As such, Leon echoes Mary Bennett’s contradictory posture, casting the most successful charter sector in the country as his personal enemy (despite a poll that shows 62% of Newark voters believe that public charter schools are “an important part of the public school landscape and “charter schools help, not harm, public education in the city”) and using student proficiency rates in the charter sector to artificially inflate district school outcomes.
Let’s look.
In the 2016 NESB report, in order to satisfy the Department of Education’s academic outcomes benchmark to regain local control, Bennett et. al. conflates charter and district student scores to make the district look better. From Appendix B: “40% of Newark students are enrolled in a school that ‘beats the odds,’ according to a national study conducted by the Center for Reinventing Public Education [CRPE]. This is the highest rate in the U.S. and five times the national average.” (“Beat the odds” is a technical term that means a school where students perform better than other schools with similar demographics.)
Six years later Leon mirrors Bennett’s duplicity. During a September 2022 Newark Board of Education meeting Leon claimed 13 schools were “high performing” and 18 were “beating the odds.” No one bothered to point out this accomplishment is entirely due to Newark’s charter schools: 75% are classified as “beating the odds” while only 16% of district schools qualify for that distinction.
In a companion piece to that CRPE analysis cited by both Bennett and Leon, analysts suggest the district focus on this question: “How will we and our partners in the charter sector improve the overall supply of schools—district and charter—in ways that offer viable options for all families and neighborhoods?”
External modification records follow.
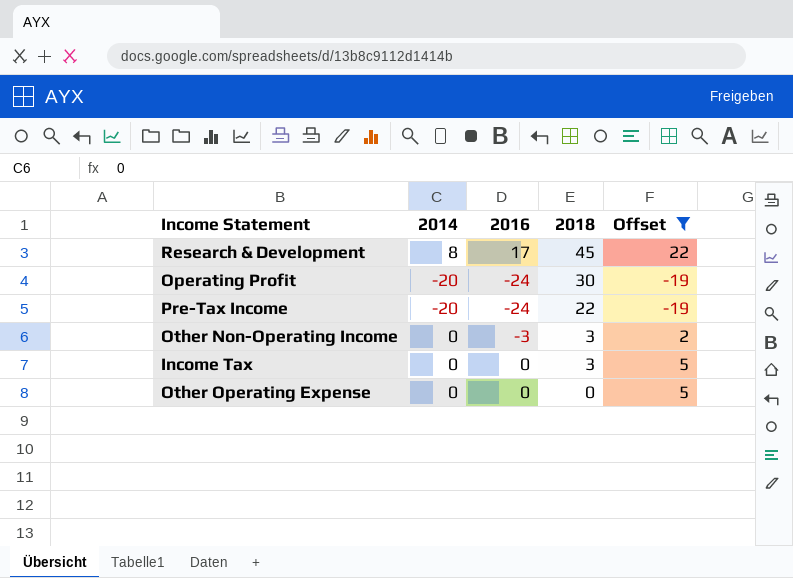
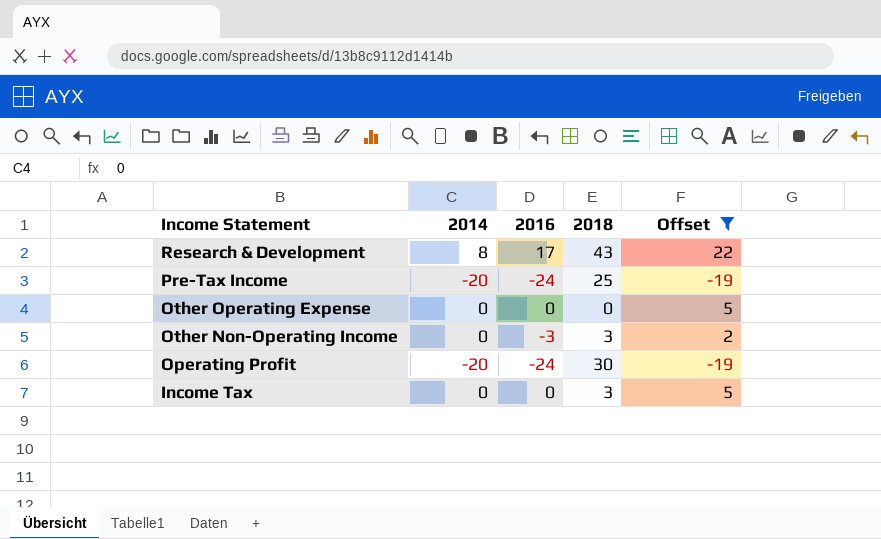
row order: 2018 descending -> Income Statement descending
Research & Development | 2018: 45 -> 43
Pre-Tax Income | 2018: 22 -> 25

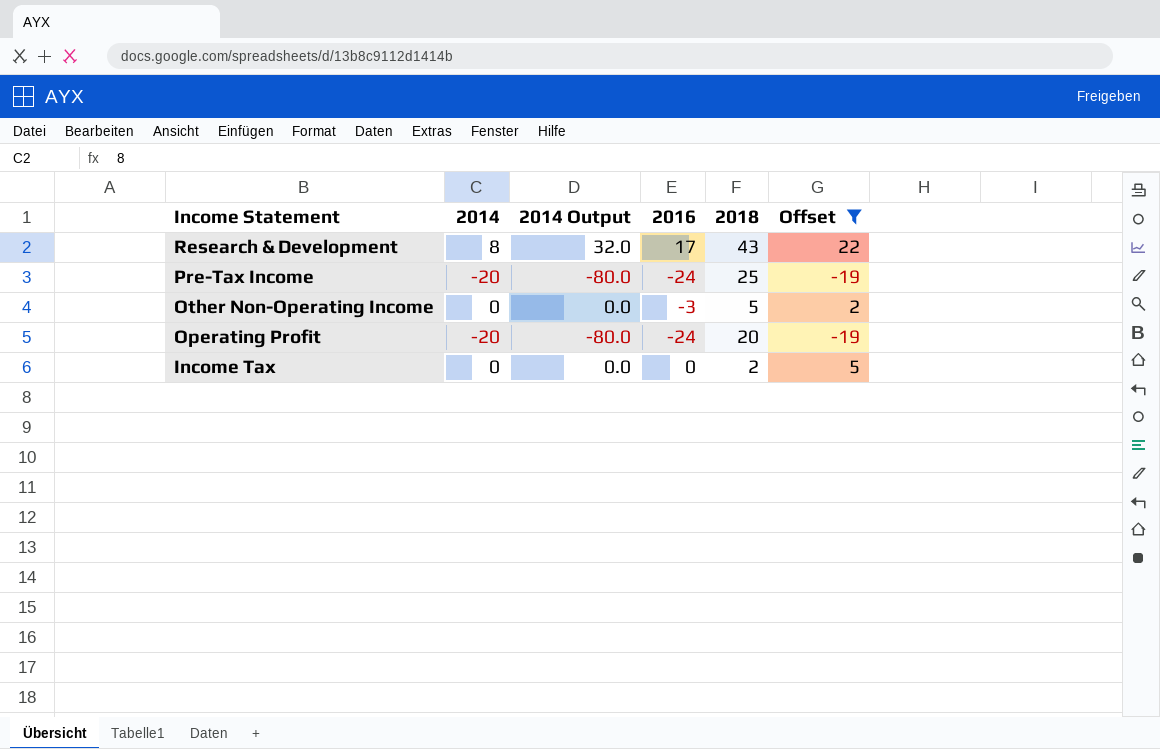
column 2014 Output | formula: none -> [2014] * 4
row Other Operating Expense: 0 | 0 | 0 | 5 -> none
Other Non-Operating Income | 2018: 3 -> 5
Operating Profit | 2018: 30 -> 20
Income Tax | 2018: 3 -> 2

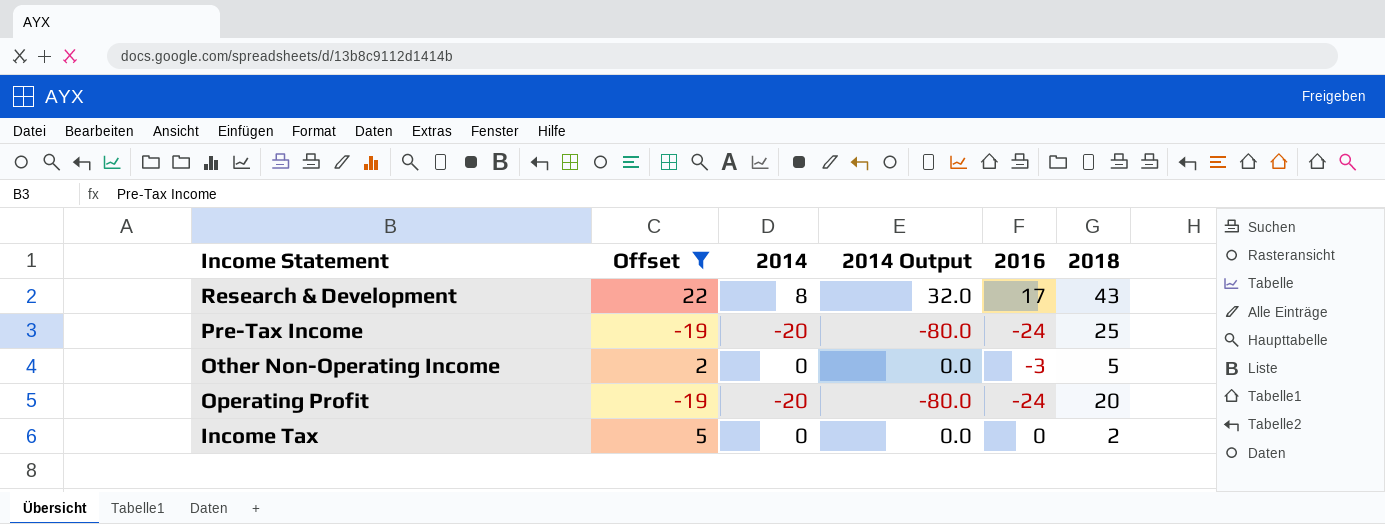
column Offset | position: 6 -> 2

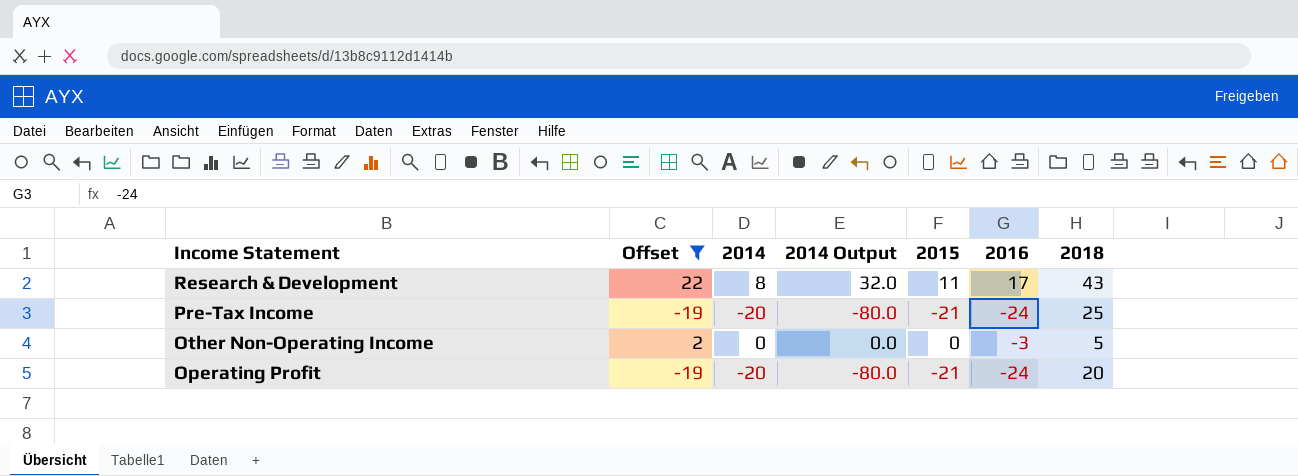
column 2015 | position: none -> 5
row Income Tax: 5 | 0 | 0.0 | 0 | 2 -> none

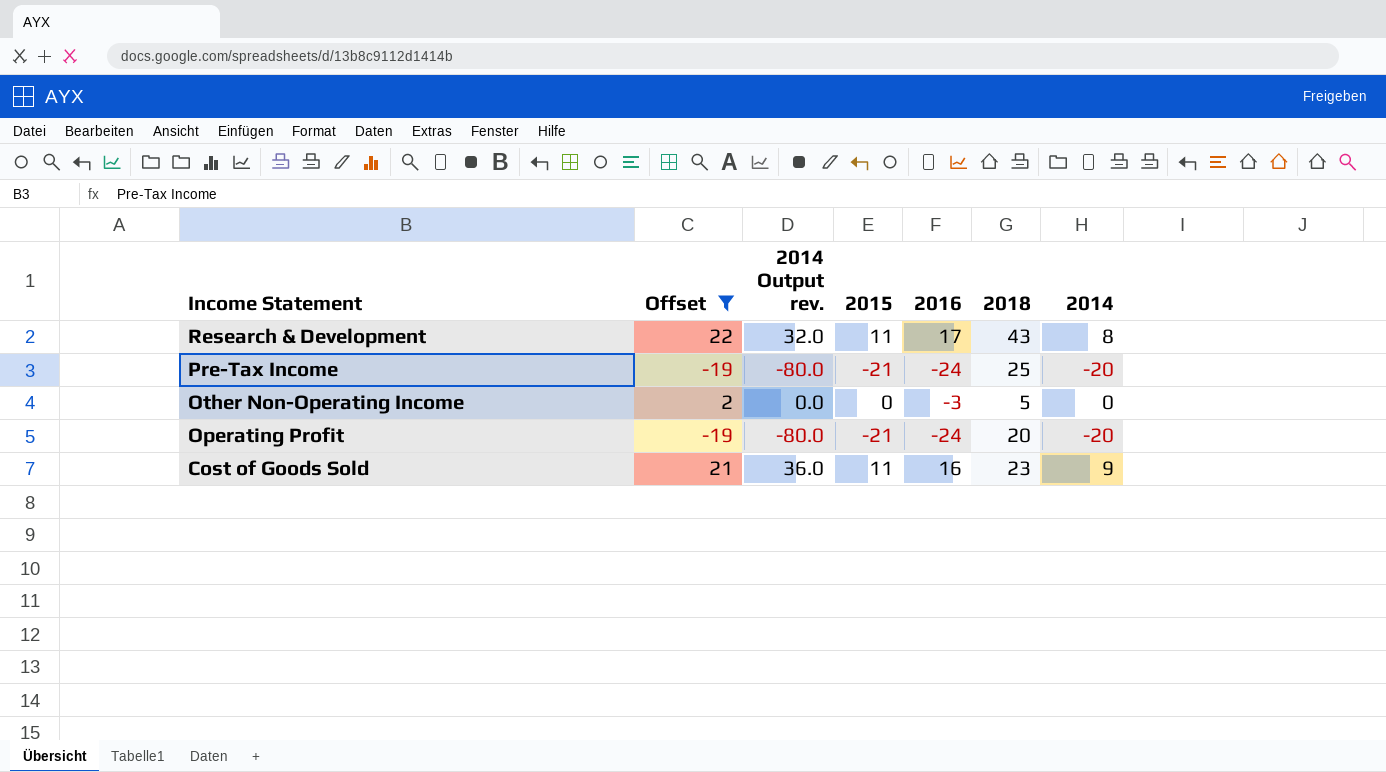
column name: 2014 Output -> 2014 Output rev.
column 2014 | position: 3 -> 7
row Cost of Goods Sold: none -> 21 | 36.0 | 11 | 16 | 23 | 9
I don’t think the answer to that question is “let’s destroy our partners.” Yet that is what Leon is trying to do in Newark and Bennett, through the New Jersey Coalition for Diverse and Inclusive Schools lawsuit, is trying to do statewide. The Senate Judiciary Committee, whenever they interview Bennett, might want to suggest she clarify whether she believes, as she wrote in the NSBE report, “students and families are best served when the different sectors communicate and share resources” or whether she believes students and families are best served when the most popular sector is squashed. She can’t have it both ways. Neither should Leon, but that’s another story.